(Input material)

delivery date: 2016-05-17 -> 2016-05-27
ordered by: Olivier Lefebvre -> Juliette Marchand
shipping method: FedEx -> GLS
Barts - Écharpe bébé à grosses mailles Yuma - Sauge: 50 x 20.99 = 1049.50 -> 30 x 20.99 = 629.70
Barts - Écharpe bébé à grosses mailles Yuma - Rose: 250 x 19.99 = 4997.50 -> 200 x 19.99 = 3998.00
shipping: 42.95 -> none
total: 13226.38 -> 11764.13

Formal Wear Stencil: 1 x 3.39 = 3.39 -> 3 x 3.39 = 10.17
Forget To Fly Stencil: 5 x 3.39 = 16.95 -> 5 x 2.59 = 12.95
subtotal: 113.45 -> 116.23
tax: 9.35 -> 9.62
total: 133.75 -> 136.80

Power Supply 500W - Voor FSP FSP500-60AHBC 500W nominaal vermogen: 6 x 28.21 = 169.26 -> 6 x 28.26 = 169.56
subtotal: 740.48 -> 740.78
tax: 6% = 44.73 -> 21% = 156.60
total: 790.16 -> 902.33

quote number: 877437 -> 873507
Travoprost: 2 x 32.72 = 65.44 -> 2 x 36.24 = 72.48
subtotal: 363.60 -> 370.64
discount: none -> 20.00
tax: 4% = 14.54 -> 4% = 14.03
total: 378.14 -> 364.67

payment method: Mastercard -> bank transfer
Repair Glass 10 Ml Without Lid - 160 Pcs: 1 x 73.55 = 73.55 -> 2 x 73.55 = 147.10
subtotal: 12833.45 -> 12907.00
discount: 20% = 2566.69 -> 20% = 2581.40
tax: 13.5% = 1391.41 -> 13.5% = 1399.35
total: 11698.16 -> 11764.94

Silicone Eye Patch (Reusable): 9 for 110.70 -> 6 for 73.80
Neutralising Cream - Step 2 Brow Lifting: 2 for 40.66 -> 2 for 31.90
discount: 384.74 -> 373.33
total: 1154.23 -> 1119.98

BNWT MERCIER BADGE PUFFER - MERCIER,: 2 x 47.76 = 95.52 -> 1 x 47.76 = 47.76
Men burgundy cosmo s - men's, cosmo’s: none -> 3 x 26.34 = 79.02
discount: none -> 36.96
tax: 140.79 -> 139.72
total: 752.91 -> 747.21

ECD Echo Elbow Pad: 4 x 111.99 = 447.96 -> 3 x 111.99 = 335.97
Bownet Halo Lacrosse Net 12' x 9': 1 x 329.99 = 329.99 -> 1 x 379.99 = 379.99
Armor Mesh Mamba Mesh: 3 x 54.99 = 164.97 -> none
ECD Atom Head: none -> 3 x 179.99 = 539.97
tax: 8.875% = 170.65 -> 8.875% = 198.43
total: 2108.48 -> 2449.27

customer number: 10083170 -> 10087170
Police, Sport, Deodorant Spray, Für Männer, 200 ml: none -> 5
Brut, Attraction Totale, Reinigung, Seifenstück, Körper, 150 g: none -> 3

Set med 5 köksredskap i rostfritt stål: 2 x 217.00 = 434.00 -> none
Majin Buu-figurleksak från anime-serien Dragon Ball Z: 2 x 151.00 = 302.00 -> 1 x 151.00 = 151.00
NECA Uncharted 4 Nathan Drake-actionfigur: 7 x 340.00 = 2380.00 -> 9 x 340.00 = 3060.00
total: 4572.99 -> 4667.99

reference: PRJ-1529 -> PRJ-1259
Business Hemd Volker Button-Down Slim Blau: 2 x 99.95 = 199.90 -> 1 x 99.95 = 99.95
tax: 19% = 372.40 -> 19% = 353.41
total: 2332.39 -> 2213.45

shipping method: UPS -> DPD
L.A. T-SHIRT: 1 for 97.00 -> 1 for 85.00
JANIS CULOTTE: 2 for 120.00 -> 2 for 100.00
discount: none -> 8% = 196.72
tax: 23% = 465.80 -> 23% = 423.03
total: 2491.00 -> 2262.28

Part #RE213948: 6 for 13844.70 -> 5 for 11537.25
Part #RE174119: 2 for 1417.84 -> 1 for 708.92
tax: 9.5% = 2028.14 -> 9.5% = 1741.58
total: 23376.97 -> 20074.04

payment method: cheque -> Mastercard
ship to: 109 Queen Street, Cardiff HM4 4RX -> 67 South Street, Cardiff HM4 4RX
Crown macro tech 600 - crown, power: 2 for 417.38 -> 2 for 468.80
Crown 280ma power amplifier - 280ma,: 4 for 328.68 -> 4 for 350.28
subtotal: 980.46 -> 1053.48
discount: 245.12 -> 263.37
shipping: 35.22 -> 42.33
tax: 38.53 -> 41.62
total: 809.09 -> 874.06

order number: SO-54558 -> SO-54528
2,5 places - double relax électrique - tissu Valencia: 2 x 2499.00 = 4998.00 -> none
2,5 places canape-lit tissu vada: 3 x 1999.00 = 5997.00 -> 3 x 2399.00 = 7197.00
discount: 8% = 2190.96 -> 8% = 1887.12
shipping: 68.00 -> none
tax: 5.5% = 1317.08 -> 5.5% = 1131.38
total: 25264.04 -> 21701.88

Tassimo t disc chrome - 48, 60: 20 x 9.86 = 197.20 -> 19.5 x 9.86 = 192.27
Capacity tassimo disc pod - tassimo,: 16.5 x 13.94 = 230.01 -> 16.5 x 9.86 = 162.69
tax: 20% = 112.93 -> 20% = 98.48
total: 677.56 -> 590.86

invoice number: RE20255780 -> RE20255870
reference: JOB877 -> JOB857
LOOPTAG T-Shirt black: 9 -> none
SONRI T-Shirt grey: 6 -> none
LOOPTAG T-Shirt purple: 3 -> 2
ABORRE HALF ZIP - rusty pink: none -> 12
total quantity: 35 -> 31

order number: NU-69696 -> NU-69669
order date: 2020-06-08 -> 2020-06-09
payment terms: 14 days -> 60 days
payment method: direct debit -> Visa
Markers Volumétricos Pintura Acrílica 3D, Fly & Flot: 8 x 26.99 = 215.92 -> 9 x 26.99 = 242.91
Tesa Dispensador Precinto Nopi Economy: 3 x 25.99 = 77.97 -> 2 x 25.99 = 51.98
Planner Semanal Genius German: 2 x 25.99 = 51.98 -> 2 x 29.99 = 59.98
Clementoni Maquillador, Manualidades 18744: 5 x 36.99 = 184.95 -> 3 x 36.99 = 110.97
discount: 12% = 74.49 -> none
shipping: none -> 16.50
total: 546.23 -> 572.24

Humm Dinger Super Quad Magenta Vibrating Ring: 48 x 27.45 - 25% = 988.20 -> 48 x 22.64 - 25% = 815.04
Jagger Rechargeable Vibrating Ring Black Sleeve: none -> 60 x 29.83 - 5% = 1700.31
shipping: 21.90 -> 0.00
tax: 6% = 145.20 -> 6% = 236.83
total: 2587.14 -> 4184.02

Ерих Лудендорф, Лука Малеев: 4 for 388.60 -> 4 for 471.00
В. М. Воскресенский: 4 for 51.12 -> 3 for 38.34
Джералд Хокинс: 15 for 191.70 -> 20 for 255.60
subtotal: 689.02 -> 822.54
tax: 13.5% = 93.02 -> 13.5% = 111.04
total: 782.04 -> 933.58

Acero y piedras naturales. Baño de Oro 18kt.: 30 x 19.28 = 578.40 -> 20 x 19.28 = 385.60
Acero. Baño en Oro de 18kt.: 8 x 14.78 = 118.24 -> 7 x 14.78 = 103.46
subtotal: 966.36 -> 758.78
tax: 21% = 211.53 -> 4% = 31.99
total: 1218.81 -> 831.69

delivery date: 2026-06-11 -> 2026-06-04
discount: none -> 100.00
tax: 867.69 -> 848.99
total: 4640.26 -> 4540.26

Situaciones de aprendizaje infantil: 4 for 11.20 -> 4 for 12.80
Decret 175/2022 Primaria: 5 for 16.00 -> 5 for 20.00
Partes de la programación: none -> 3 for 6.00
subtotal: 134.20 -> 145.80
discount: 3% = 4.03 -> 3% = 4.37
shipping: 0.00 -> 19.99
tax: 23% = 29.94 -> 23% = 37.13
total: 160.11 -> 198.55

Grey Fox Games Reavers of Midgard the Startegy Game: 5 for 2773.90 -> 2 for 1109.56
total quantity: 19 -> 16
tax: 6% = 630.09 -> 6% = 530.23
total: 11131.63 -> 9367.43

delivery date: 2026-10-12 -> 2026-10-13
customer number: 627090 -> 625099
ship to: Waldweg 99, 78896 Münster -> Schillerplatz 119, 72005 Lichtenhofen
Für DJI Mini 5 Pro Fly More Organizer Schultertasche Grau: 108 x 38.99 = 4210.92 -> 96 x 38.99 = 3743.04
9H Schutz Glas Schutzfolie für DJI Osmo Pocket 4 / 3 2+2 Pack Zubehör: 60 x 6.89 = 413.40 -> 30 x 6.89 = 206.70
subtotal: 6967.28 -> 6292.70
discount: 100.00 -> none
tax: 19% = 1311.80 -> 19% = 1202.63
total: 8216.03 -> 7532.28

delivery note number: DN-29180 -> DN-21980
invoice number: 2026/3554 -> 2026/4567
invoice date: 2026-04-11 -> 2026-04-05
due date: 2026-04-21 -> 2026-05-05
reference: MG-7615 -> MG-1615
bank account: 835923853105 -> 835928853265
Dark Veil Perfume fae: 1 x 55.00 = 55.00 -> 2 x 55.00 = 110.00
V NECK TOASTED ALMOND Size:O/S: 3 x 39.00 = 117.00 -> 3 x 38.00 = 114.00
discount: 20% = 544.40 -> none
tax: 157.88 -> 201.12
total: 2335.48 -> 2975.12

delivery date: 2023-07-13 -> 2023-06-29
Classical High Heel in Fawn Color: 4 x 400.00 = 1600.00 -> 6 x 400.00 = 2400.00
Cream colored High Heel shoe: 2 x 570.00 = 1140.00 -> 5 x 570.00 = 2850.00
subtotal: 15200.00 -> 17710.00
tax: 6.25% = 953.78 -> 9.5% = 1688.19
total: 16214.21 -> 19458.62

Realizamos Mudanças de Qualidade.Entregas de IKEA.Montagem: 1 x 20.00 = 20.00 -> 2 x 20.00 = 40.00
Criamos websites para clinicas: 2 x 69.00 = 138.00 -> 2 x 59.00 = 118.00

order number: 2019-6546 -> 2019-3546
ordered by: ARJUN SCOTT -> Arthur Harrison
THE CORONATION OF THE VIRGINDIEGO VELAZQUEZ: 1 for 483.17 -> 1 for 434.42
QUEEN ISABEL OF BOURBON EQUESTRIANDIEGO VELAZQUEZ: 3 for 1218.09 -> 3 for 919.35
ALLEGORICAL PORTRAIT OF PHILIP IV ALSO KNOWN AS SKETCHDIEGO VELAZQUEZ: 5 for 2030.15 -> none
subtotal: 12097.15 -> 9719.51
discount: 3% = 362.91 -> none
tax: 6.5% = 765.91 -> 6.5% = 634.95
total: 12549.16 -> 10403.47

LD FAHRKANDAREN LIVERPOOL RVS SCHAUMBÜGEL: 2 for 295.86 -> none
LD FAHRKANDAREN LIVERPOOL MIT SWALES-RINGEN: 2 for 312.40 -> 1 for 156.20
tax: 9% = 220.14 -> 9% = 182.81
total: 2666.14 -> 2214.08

(End Input material)

=== What the task requires ===
Each line of the records with the word "subtotal" in it is to be copied.

=== Response for this exercise ===
subtotal: 113.45 -> 116.23
subtotal: 740.48 -> 740.78
subtotal: 363.60 -> 370.64
subtotal: 12833.45 -> 12907.00
subtotal: 980.46 -> 1053.48
subtotal: 689.02 -> 822.54
subtotal: 966.36 -> 758.78
subtotal: 134.20 -> 145.80
subtotal: 6967.28 -> 6292.70
subtotal: 15200.00 -> 17710.00
subtotal: 12097.15 -> 9719.51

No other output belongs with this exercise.